Schulte: Generell die Bundes-, Staats- und Kreisstraßen, wo schnell gefahren wird und Wälder bzw. Felder nahe an die Straße heranreichen. Spontan fallen mir die B 14 zwischen Stein und Gutzberg ein, die Verbindungsstraßen von Obermichelbach nach Vach und Veitsbronn oder die Strecke von Cadolzburg nach Gonnersdorf. Aber ich hoffe, dass wir da Anfang nächsten Jahres Genaueres wissen.

 

Wenn plötzlich ein Reh auf der Straße steht, wie soll der Autofahrer reagieren?
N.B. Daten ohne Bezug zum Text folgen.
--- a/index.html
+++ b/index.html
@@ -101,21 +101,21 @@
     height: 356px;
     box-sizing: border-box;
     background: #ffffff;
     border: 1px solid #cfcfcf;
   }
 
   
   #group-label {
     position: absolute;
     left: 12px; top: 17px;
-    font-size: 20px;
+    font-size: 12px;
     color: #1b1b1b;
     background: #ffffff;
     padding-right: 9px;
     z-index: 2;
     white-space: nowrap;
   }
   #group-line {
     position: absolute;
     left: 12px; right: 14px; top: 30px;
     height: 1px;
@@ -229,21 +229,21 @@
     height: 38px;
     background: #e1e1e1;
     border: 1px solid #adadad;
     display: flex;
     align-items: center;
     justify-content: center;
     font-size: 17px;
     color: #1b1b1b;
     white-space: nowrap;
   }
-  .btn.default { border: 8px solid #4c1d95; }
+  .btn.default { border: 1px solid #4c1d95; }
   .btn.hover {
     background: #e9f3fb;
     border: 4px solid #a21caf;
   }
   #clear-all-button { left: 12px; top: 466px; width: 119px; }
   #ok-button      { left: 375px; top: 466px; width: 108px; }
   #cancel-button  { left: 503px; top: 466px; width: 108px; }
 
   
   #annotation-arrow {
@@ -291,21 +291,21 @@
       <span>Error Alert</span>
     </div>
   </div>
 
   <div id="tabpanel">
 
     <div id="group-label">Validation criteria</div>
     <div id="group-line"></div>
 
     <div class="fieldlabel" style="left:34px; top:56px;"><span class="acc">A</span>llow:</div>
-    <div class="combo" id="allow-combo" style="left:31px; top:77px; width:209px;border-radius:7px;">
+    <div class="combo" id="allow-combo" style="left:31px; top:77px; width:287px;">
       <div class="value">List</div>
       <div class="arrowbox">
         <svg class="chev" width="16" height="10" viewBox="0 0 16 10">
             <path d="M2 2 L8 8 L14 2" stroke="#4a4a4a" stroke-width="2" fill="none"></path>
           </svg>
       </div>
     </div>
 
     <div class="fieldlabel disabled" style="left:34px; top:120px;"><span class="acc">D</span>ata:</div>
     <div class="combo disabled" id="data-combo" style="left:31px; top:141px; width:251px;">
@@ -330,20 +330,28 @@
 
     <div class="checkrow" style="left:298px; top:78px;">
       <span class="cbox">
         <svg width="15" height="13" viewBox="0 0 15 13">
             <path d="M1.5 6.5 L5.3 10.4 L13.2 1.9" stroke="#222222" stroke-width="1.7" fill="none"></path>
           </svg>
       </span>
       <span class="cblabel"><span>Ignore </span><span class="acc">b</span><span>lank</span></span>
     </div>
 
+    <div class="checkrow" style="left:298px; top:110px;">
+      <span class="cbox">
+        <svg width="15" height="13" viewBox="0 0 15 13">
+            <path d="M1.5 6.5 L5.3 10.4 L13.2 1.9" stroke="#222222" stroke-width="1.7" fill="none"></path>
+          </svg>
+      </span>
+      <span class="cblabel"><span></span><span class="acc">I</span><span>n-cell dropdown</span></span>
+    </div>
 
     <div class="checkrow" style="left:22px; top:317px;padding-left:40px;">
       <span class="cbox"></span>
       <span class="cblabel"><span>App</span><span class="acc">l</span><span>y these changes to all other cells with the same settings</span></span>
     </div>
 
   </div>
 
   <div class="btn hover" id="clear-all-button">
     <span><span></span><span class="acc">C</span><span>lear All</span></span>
Schulte: Meistens passieren Unfälle in der Dämmerung oder nachts. Abblenden, hupen – und bitte nicht ausweichen, da passieren dann nämlich erst die schweren Unfälle. Besser ist ein kontrollierter Zusammenstoß.

 

Und wenn es kracht, was dann?

Schulte: Auf jeden Fall immer die Polizei anrufen, die dann den Revierinhaber verständigt. Das gilt auch, wenn das Tier weiterläuft. Bleibt es liegen, muss man die Unfallstelle absichern, das heißt Warnblinkanlage einschalten und Warndreieck aufstellen. Wenn das Tier tot ist, darf man es nicht einfach in den Kofferraum laden, das wäre Wilderei. Lebt es noch und hebt etwa den Kopf, dann bitte Abstand halten. Es könnte in Panik geraten und flüchten.

 

Wenn die Statistik vorliegt und Unfallschwerpunkte feststehen – wie kann man dann reagieren, mit Duftzäunen oder Reflektoren?

Schulte: Von Duftzäunen halte ich wenig, die Wirkung lässt schnell nach. Helle Reflektoren bringen nichts, bei den blauen, die im Landkreis teilweise schon montiert sind, übrigens auf Kosten der Revierinhaber, höre ich aus Gutzberg und Vogtsreichenbach, dass sie durchaus positive Effekte haben. Es gibt allerdings auch etwas anderes – eine interessante App.

 

Und was kann die?

Schulte: „Wuidi“ wurde von drei jungen Leuten aus Niederbayern entwickelt. Da kann ich die gefährlichen Punkte in meinem Revier eingeben und wenn ich mit dem Auto durchfahre, warnt mich das Smartphone akustisch und optisch. Ich habe es gemacht, das funktioniert bayernweit, allerdings derzeit nur für das Android-Betriebssystem, aber noch nicht für Apple.